Always looking to new pastures

Heather Arnold. 168819_02

Favourite book
We were always reading when we were children.
Mum was a big reader and encouraged us to read anything we wanted except, for some reason, Enid Blyton, she didn’t approve of her.
As a child I read and re-read The Snow Goose by Paul Gallico, The Silver Sword by Paul Serraillier and the Narnia books by C.S. Lewis.
But my favourite was Pastures of the Blue Crane by H.F Brinsmead.
This won the Children’s Book of the Year in 1964 and is about a girl, who was an orphan, who left her expensive boarding school in Melbourne and had to live with a grandfather she had never known on the north coast of New South Wales.
It’s just a great story about family and acceptance and discovering a sense of place and belonging.
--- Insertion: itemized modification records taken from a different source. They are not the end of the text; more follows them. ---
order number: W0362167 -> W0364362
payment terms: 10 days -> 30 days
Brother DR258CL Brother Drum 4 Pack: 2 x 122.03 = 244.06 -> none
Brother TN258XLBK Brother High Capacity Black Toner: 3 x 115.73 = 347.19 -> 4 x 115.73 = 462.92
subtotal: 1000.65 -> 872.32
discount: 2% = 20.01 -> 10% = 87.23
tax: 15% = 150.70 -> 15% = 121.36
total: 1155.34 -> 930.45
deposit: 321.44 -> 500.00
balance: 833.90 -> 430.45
I didn’t pick this all up as a child, of course, it was only when I re-read the book as an adult that I worked that out.
I just liked the story when I was young.
My other favourite reading moment as a child was when I discovered the Anne of Green Gables series by L.M Montgomery.
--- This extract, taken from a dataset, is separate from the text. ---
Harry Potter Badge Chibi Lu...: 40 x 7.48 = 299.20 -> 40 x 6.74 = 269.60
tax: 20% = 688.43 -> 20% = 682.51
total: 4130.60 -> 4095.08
I was friends with Leonie Jackman and Mrs Jackman had the whole set and lent them to me so I could read them. I love the Anne books and have my own set now.

Currently reading
I don’t read a lot of fiction now but I have just read The Dry by Jane Harper – it was fantastic.
It’s the author’s first novel and is set in a town in northern Victoria that has been subject to years of drought. Three people in the town were murdered and Aaron Falk returns to his home town for the funeral but then gets drawn into the case and begins an investigation.
So, it is like an old fashioned murder mystery but it was just unputdownable.